WORK INSTRUCTIONS.
Would you write out the entries below word for word, omitting the pictures?

----- EXTRACTED DATA -----

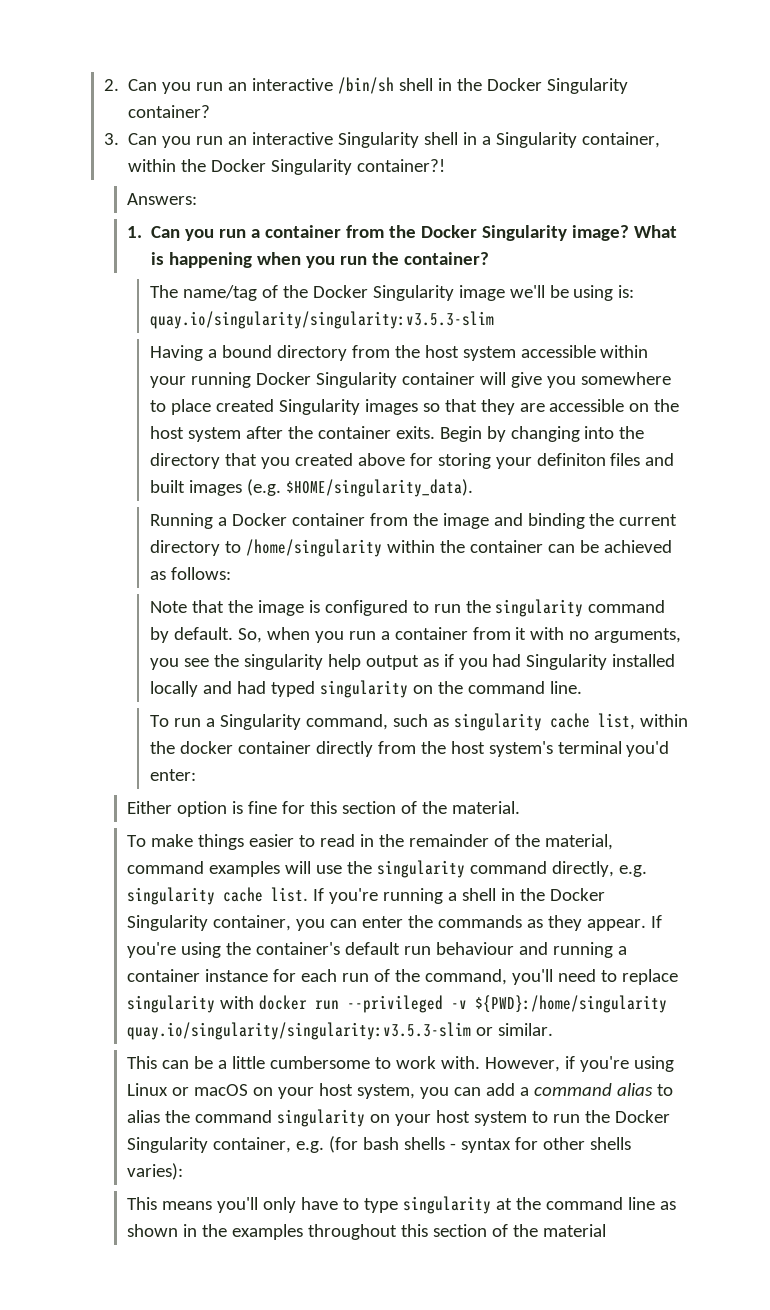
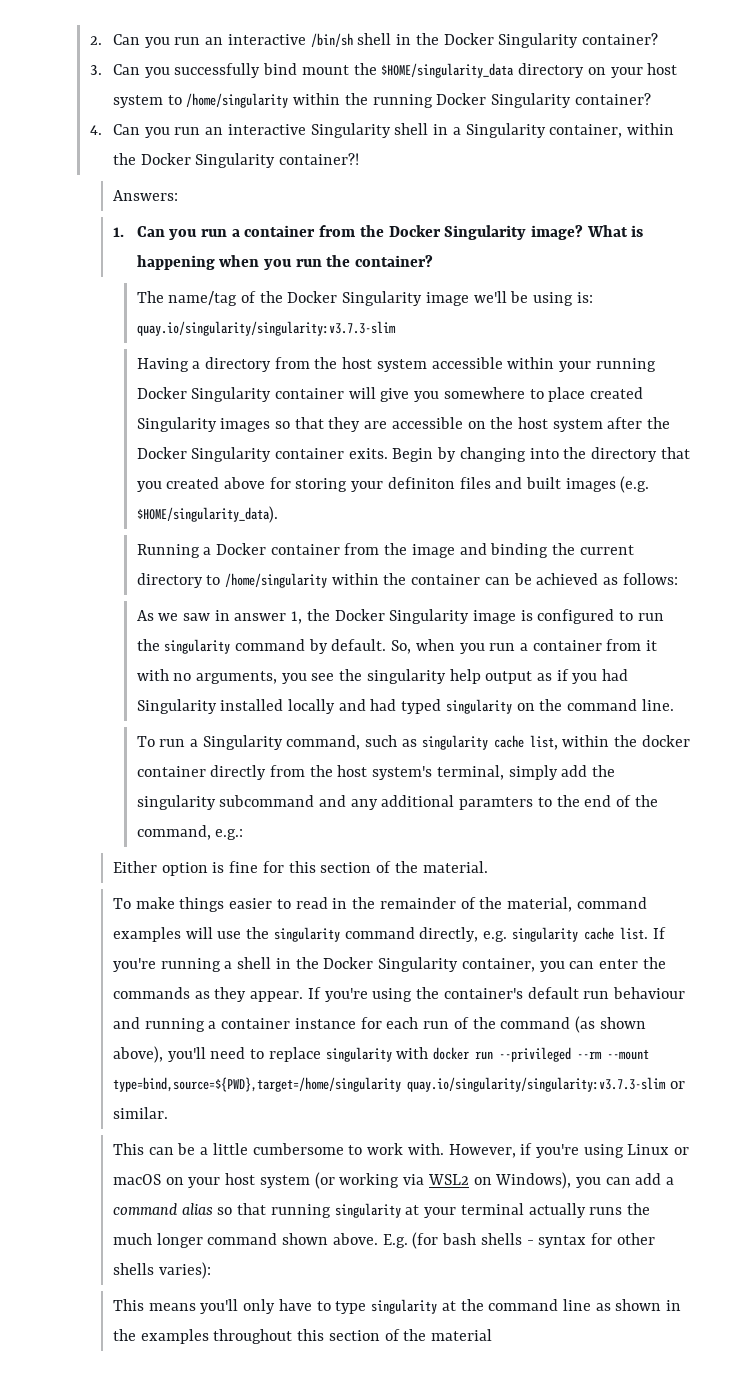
(192, 142) none -> [174,63,678,78] [113,93,651,108] [89,124,170,138] successfully bind mount the $HOME/singularity_data directory on your host system to /home/singularity within the running Docker Singularity container? // 4. Can you
[149,311,494,329] quay.io/singularity/singularity:v3.5.3-slim -> [136,321,396,336] quay.io/singularity/singularity:v3.7.3-slim
[221,345,272,358] bound -> (201, 365) none
(313, 432) none -> [136,447,272,462] Docker Singularity
[149,600,253,613] Note that the -> [136,609,470,624] As we saw in answer 1, the Docker Singularity
[557,741,670,757] [149,769,196,781] terminal you'd enter: -> [436,765,616,780] [136,795,658,810] [136,825,244,840] terminal, simply add the singularity subcommand and any additional paramters to the end of the command, e.g.:
[424,969,507,985] command, -> [500,1016,646,1033] [113,1046,164,1063] command (as shown above),
[450,995,667,1013] [126,1022,471,1040] -v ${PWD}:/home/singularity quay.io/singularity/singularity:v3.5.3-slim -> [577,1049,650,1060] [113,1077,667,1092] --rm --mount type=bind,source=${PWD},target=/home/singularity quay.io/singularity/singularity:v3.7.3-slim
[356,1084,415,1099] system, -> [259,1172,572,1189] system (or working via WSL2 on Windows),
[656,1084,673,1096] [126,1109,670,1127] [126,1137,324,1153] to alias the command singularity on your host system to run the Docker Singularity container, e.g. -> [217,1203,650,1218] [113,1233,408,1248] so that running singularity at your terminal actually runs the much longer command shown above. E.g.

-----

REPLY.
(192, 142) none -> [174,63,678,78] [113,93,651,108] [89,124,170,138] successfully bind mount the $HOME/singularity_data directory on your host system to /home/singularity within the running Docker Singularity container? // 4. Can you
[149,311,494,329] quay.io/singularity/singularity:v3.5.3-slim -> [136,321,396,336] quay.io/singularity/singularity:v3.7.3-slim
[221,345,272,358] bound -> (201, 365) none
(313, 432) none -> [136,447,272,462] Docker Singularity
[149,600,253,613] Note that the -> [136,609,470,624] As we saw in answer 1, the Docker Singularity
[557,741,670,757] [149,769,196,781] terminal you'd enter: -> [436,765,616,780] [136,795,658,810] [136,825,244,840] terminal, simply add the singularity subcommand and any additional paramters to the end of the command, e.g.:
[424,969,507,985] command, -> [500,1016,646,1033] [113,1046,164,1063] command (as shown above),
[450,995,667,1013] [126,1022,471,1040] -v ${PWD}:/home/singularity quay.io/singularity/singularity:v3.5.3-slim -> [577,1049,650,1060] [113,1077,667,1092] --rm --mount type=bind,source=${PWD},target=/home/singularity quay.io/singularity/singularity:v3.7.3-slim
[356,1084,415,1099] system, -> [259,1172,572,1189] system (or working via WSL2 on Windows),
[656,1084,673,1096] [126,1109,670,1127] [126,1137,324,1153] to alias the command singularity on your host system to run the Docker Singularity container, e.g. -> [217,1203,650,1218] [113,1233,408,1248] so that running singularity at your terminal actually runs the much longer command shown above. E.g.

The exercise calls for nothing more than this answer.